New York: Illegal Application of Parole Condition Clearly Established


The Second Circuit Court of Appeal has held that its ruling in Earley v. Murray, 451 F.3d 71 (2d Cir. 2006) clearly established the unconstitutionality of New York prison officials administratively imposing Post Release Supervision (PRS) that was not part of a court’s sentencing order.


The Appellate Court’s ruling was entered in an appeal by twelve former prisoners who were not informed at sentencing or in their sentencing order that they would be subject to PRS, but the defendants, including five employees from the New York State Department of Correctional Services (DOCS) and four officials from the New York State Division of Parole, administratively subjected them to PRS. Most of the plaintiffs were reincarcerated following determinations that they had violated their PRS conditions.


The PRS became law as part of a 1998 sentencing reform act, commonly known as “Jenna’s Law” enacted by the New York Legislature. That law established a “scheme of determinate sentencing “ for violent offenders, eliminated parole for all such offenders, and required that determinate terms of imprisonment be followed by periods of mandatory post lease supervision.


After the law became effective, some courts were not informing some defendants who had pleaded guilty that they would be subject to PRS. The New York Court of Appeals ruled that failure unconstitutional. In some cases, the commitment orders did not mention PRS.


DOCS took the position that PRS was to be automatically imposed by law and an order from the judge was not required. DOCS’s prisoner Sean Earley filed a habeas petition challenging the PRS administrative imposition on him after his sentence was completed and he was reincarcerated for violation of his PRS conditions. The district court denied the petition, but the Second Circuit held the five-year PRS term added to his sentence was invalid. [See: PLN, Setp. 2013, p.48; April 2010, p.46].


On rehearing, the court reiterated that custodial terms of sentences must be explicitly imposed by a judge, and alterations can have no effect under the constitution if the alteration is as imposed by DOCS administrators or the operation of New York law. See: Early v. Murray, 462 F.3d 147 (2d Cir. 2006).
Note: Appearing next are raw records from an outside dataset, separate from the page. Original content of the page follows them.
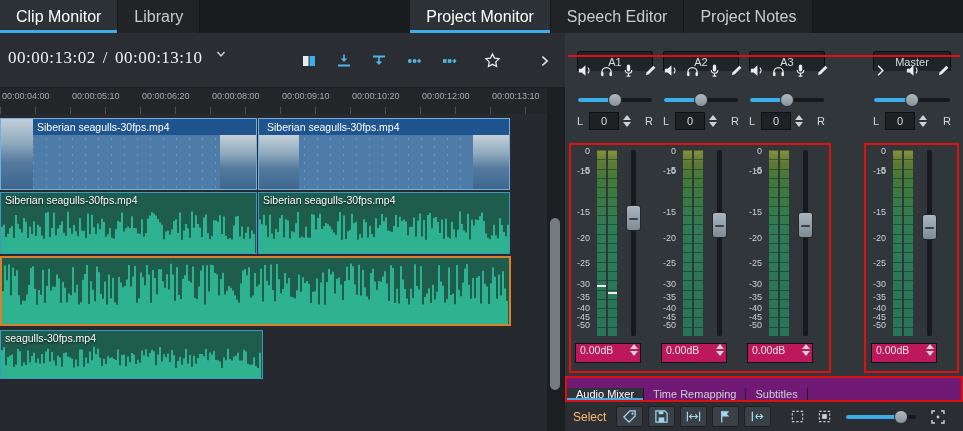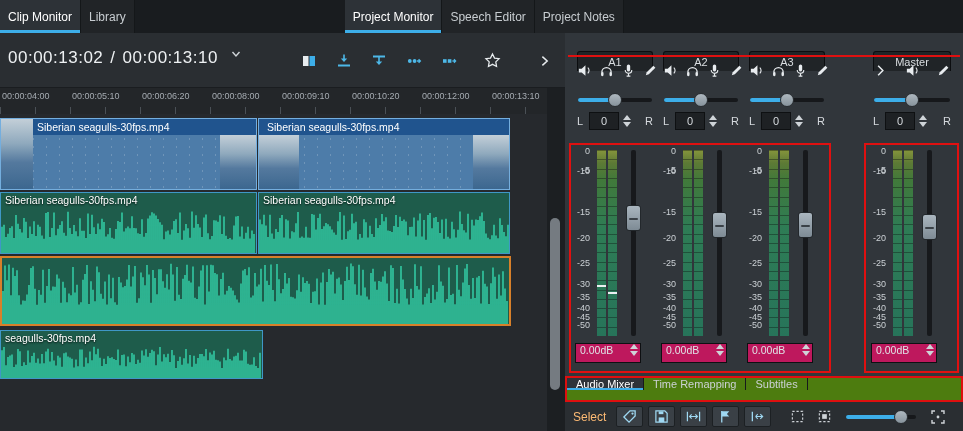"Clip Monitor" .ttab { font-size: 12px -> 16px; padding: 0 8px -> 0 16px }
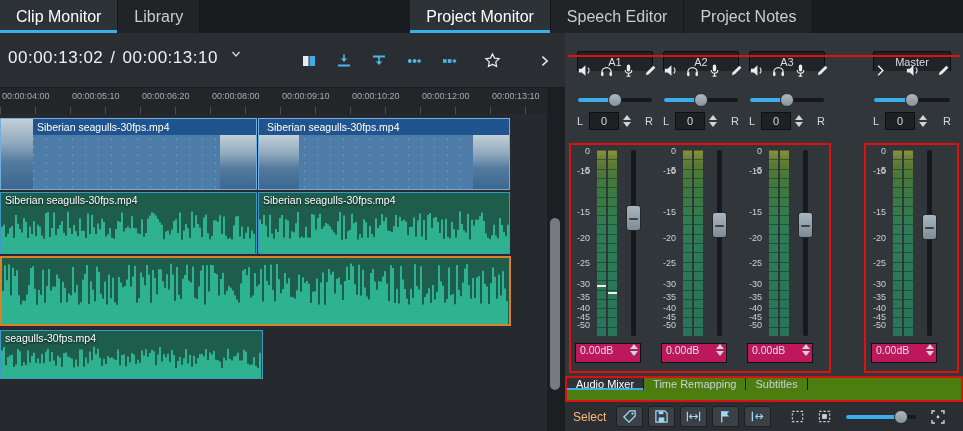"00:00:13:02" #timecode { font-family: Liberation Sans, sans-serif -> Liberation Serif, serif }
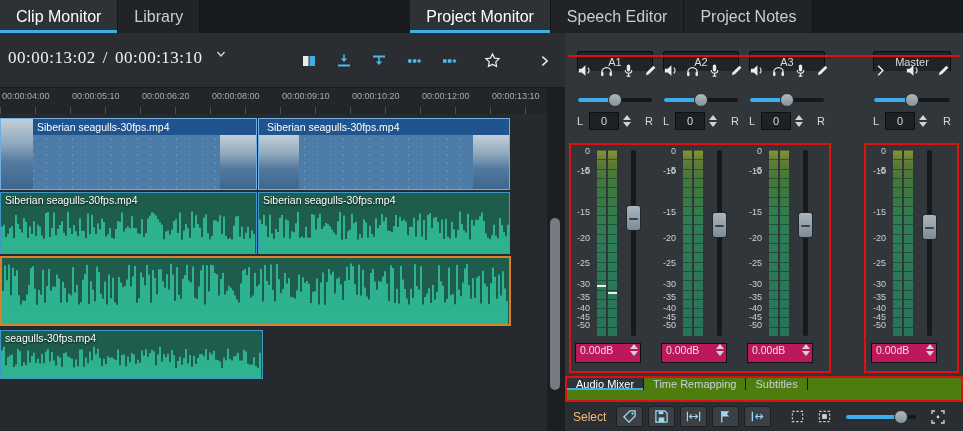"Audio Mixer" #btabs { align-items: flex-start -> flex-end; background: #4d7c0f -> #701a75 }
Former DOCS prisoners Shawn Vincent and Jimmie Johnson and nine other plaintiff filed separate civil rights actions for damages incurred for harm they suffered by DOCS imposing PRS upon them without a court order. The district courts dismissed the complaints on grounds the defendants had no personal involvement in imposing PRS, statute of limitations barred the claims, sovereign immunity applied, and they were entitled to qualified immunity.


The defendants argued, in large part, that it was not until 2000 that the New York Court of Appeals declared the administrative imposition of PRS on prisoners who had not been so sentenced judicially to be unlawful under state law. The Second Circuit said state and local officials are required to comply not just with state law. As such, qualified immunity did not apply at this stage of the proceeding.


The court, however, affirmed dismissal of all defendants except Anthony J. Annucci, DOCS’s counsel and Deputy Commissioner, because the plaintiff complaints and briefs focus on his role. The court noted Annucci admitted he was aware of its early ruling and disagreed with it, and it was alleged he did not act to have PRS imposed on prisoners where sentencing order did not call for it.


The district courts’ orders were affirmed in part and vacated and remanded in part. See: Vincent v. Yelich, 718 F.3d 157 (2d Cir. 2013).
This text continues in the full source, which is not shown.